Ed Nisley's Blog: Shop notes, electronics, firmware, machinery, 3D printing, laser cuttery, and curiosities. Contents: 100% human thinking, 0% AI slop.

Tag: Art-ish

They might be Art

  • AI Artistry

    AI Artistry

    My techie news feed spat out a reference to an AI text-to-image generator, so I figured I’d try it out.

    The caption is the prompt producing the image, with the style in parentheses …

    steam engine black and white engraving full page detailed
    steam engine black and white engraving full page detailed (art)

    Much wheel! Such hinge! Crazy piston! Also, where do the red cowcatcher and amber headlight come from in a “black and white engraving”?

    diesel engine black and white detailed
    diesel engine black and white detailed (photorealistic)

    Well, it is an “engine”.

    diesel engine black and white detailed
    diesel engine black and white detailed (anime)

    Now, that is a manly engine, but with red widgets.

    steam boiler black and white engraving full page detailed
    steam boiler
    black and white engraving full page detailed (anime)

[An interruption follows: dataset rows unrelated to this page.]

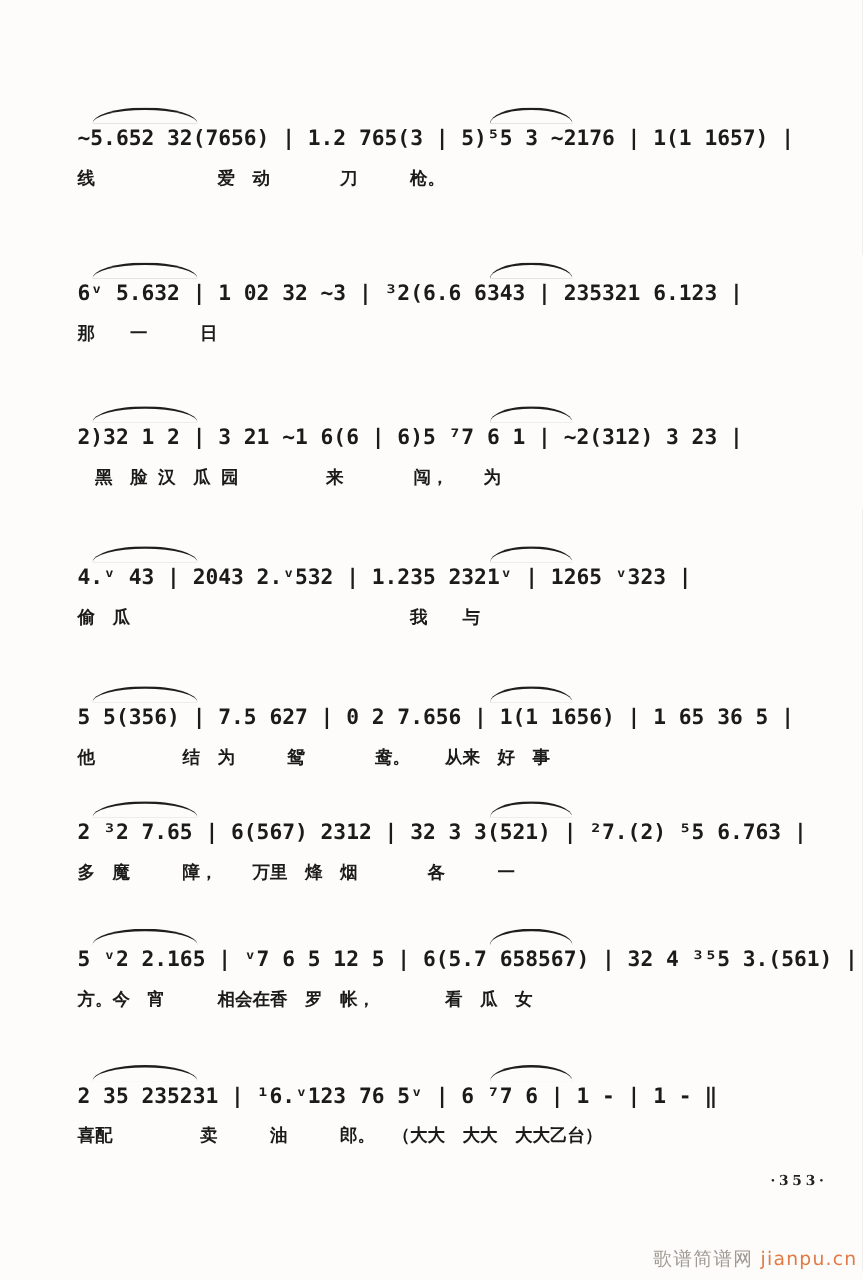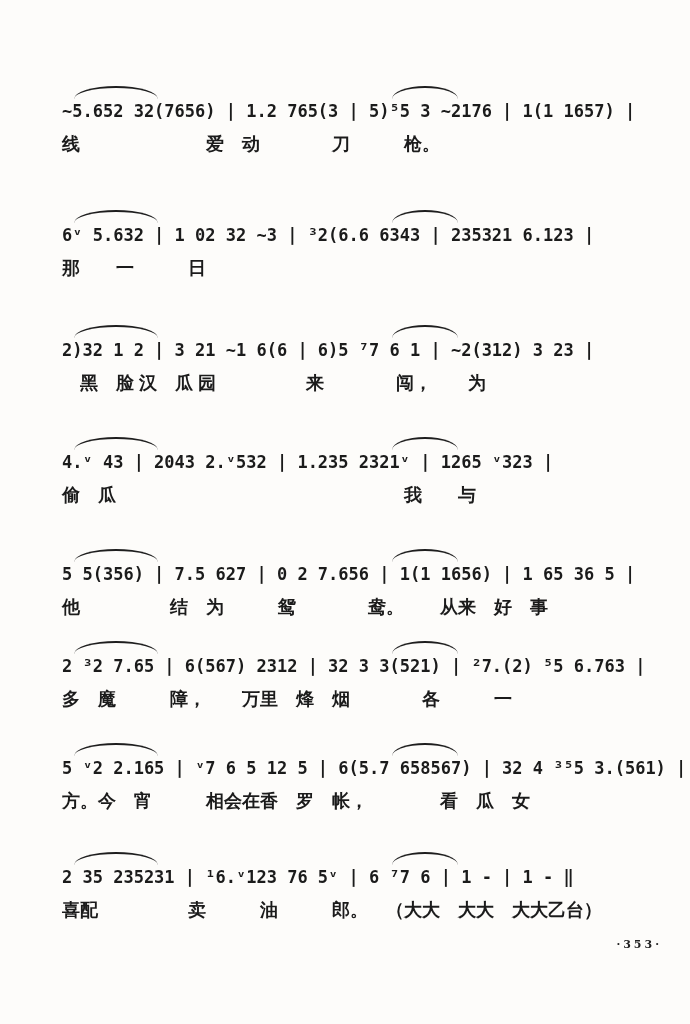--- a/index.html
+++ b/index.html
@@ -38,23 +38,23 @@
   .music::before, .music::after{
     content:"";
     position:absolute;
     top:2px;height:11px;
     border-top:2px solid #1e1e1e;
     border-radius:50% 50% 0 0 / 100% 100% 0 0;
   }
   .music::before{left:2%;width:14%;}
   .music::after{left:55%;width:11%;}
   .lyrics{
-    font-family:Liberation Sans, sans-serif;
+    font-family:Liberation Mono, monospace;
     font-weight:bold;
-    font-size:18px;
+    font-size:14px;
     line-height:24px;
     margin-top:8px;
     white-space:pre;
     letter-spacing:0;
   }
   .page-number{
     position:absolute;
     right:28px;top:938px;
     font-family:"DejaVu Serif", serif;
     font-weight:bold;
@@ -115,13 +115,18 @@
 
     <div class="system">
       <div class="music">2 35 235231 | ¹6.ᵛ123 76 5ᵛ | 6 ⁷7 6 | 1 - | 1 - ‖</div>
       <div class="lyrics">喜配　　　　　卖　　　油　　　郎。　（大大　大大　大大乙台）</div>
     </div>
 
   </div>
 
   <div class="page-number">·353·</div>
 
+  <div class="watermark">
+    <span class="site-name">歌谱简谱网</span>
+    <span> </span>
+    <span class="site-url">jianpu.cn</span>
+  </div>
 </div>
 
 </body></html>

    It has the appearance of an old catalog page, until you look closely.

    OK, let’s try for some wildlife …

    pileated woodpecker line drawing, black and white, on tree
    pileated woodpecker line drawing, black and white, on tree (art)

    So. Many. Legs.

    stained glass window bird motif
    stained glass window bird motif (photorealistic)

    Not bad. Not bad at all.

    coloring book chickadee on twig
    coloring book chickadee on twig (art)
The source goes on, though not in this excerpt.